LUMS Secures Two Senior Fellows
Lancaster University Management School has secured two of the seventeen Senior Fellows appointed by the AIM Management Research Institute. Professors Ian Clarke (Marketing) and Mark Easterby-Smith (Management Learning) are the successful appointees. Only London Business School has achieved more fellows and only one other business school has matched LUMS' achievement.
AIM Fellows will be expected to carry out research that meets internationally understood top academic standards, whilst actively engaging practitioners in all phases of their activity. Their research sits within a national strategy that has been charged with enhancing knowledge about how organisations and their management can improve UK performance and well being, and to increase significantly capacity in the UK for carrying out world class management research.
There are four research categories that guide the Fellows' research:-
· Recasting Productivity for the 21st century
· Sustained Innovation
· Adapting Promising Management Practices
· Excellence in Public Service Delivery
Mark Easterby-Smith is Professor of Management Learning and Associate Dean and Director of the Graduate Management School at Lancaster University Management School. His research on methodology involves trying to redefine ideas derived from the broader social sciences in the context of management research. Mark is co-editor of the Blackwell Handbook of Organizational Learning and Knowledge Management.

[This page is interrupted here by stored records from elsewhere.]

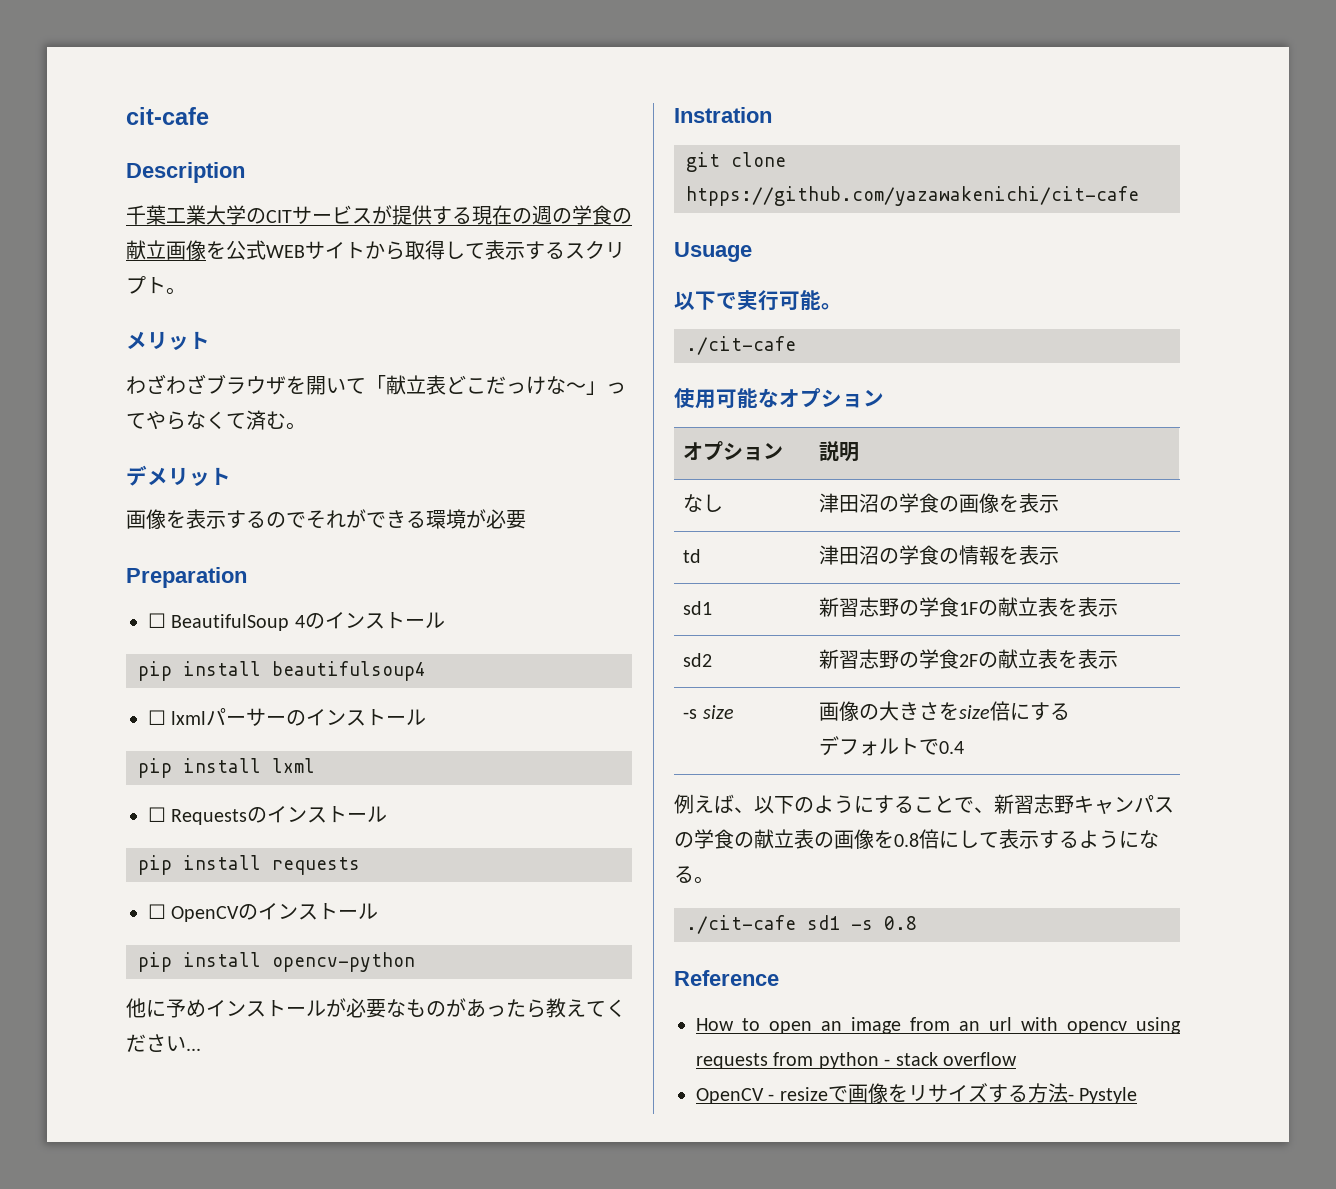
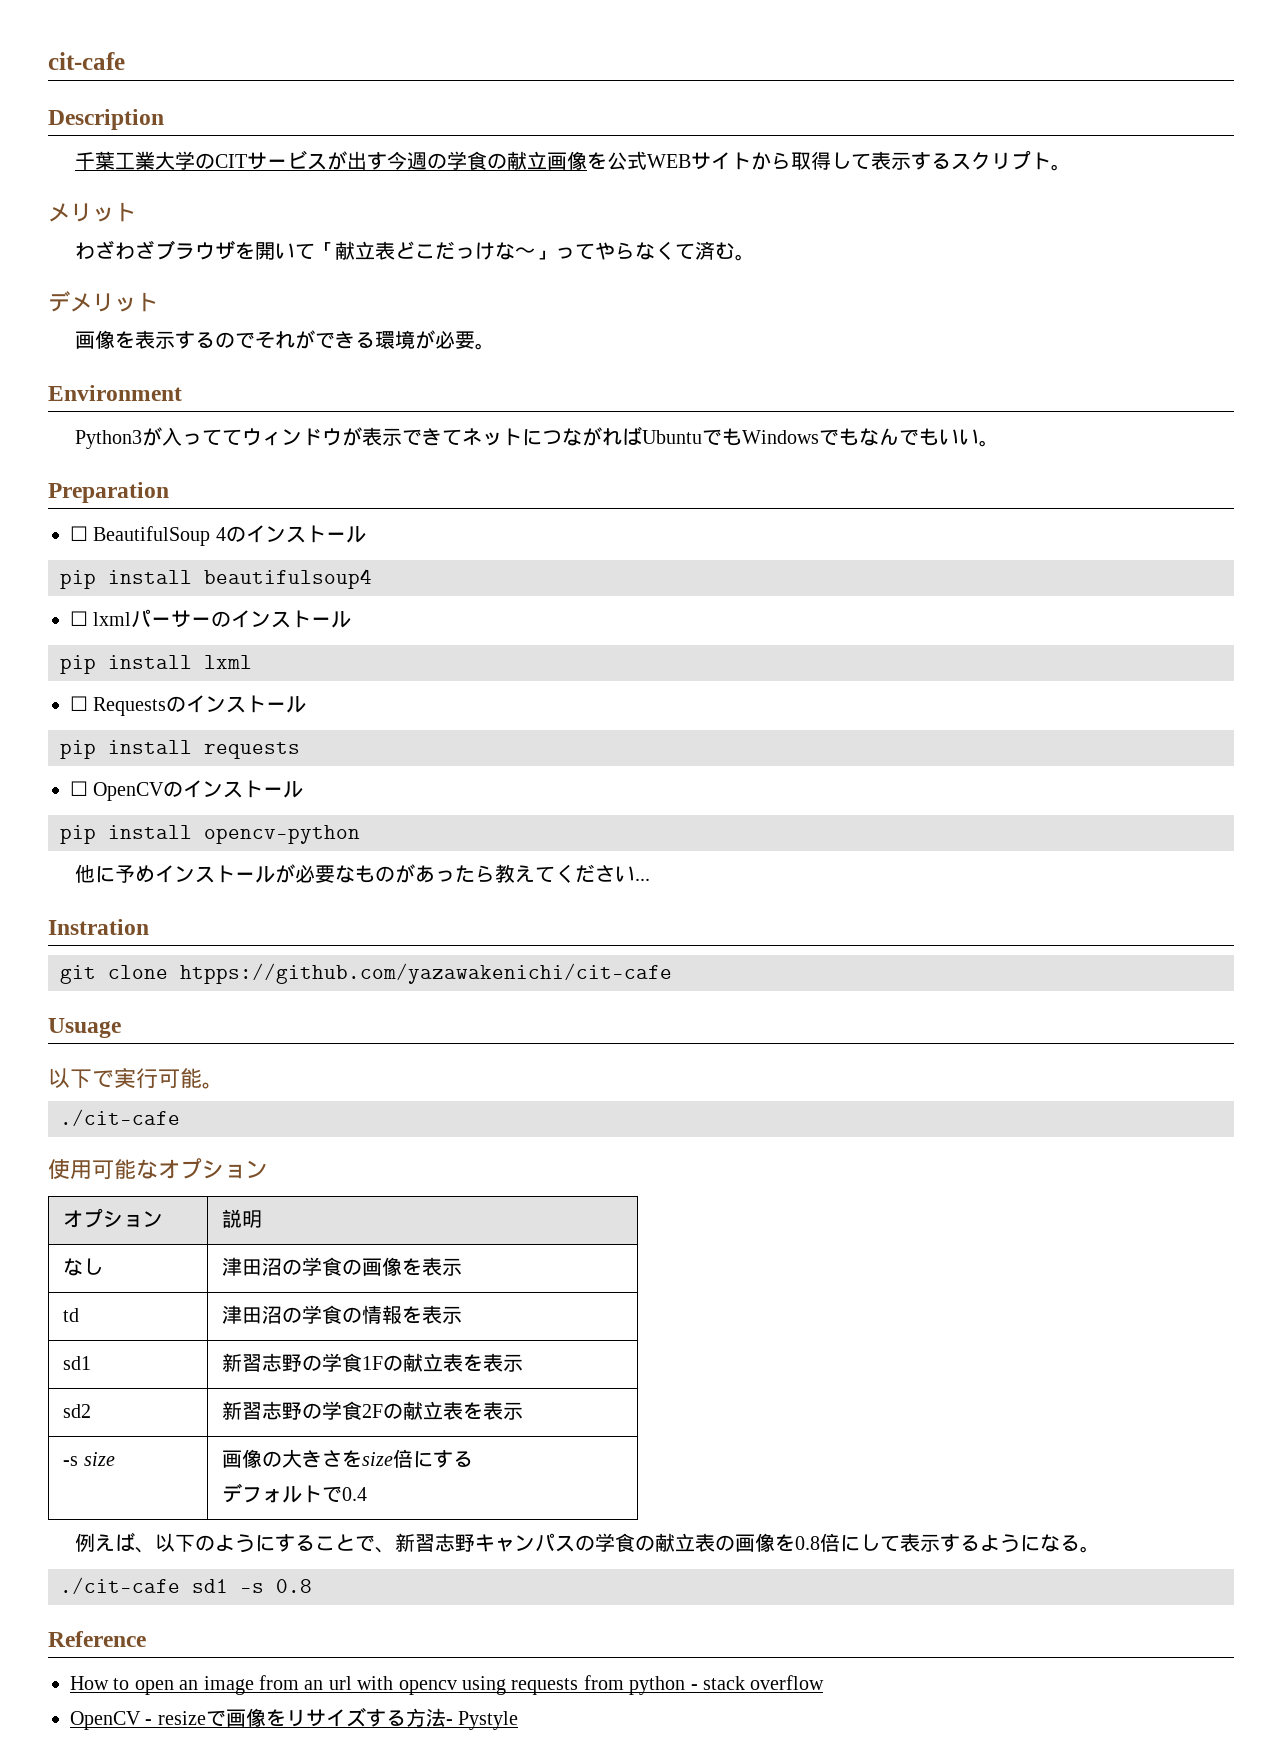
- 千葉工業大学のCITサービスが提供する現在の週の学食の献立画像を公式WEBサイトから取得して表示するスクリプト。
+ 千葉工業大学のCITサービスが出す今週の学食の献立画像を公式WEBサイトから取得して表示するスクリプト。
- 画像を表示するのでそれができる環境が必要
+ 画像を表示するのでそれができる環境が必要。
+ Environment
+ Python3が入っててウィンドウが表示できてネットにつながればUbuntuでもWindowsでもなんでもいい。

Ian Clarke is Professor of Marketing at Lancaster University Management School. He has a commercial market research background working with Tesco PLC and research interests in decision-making and sensemaking, managerial judgement and methods of mapping, capturing and utilising intuitive insight for use in group decision-making; he was Principal Investigator for an EPSRC-funded project covering these issues that was completed in 2002 ('Modelling Intuition in Retail Site Assessment'). He is also Principal Investigator for a current grant from ESRC on 'Retail Competition and Consumer Choice: Long term change and household dynamics'.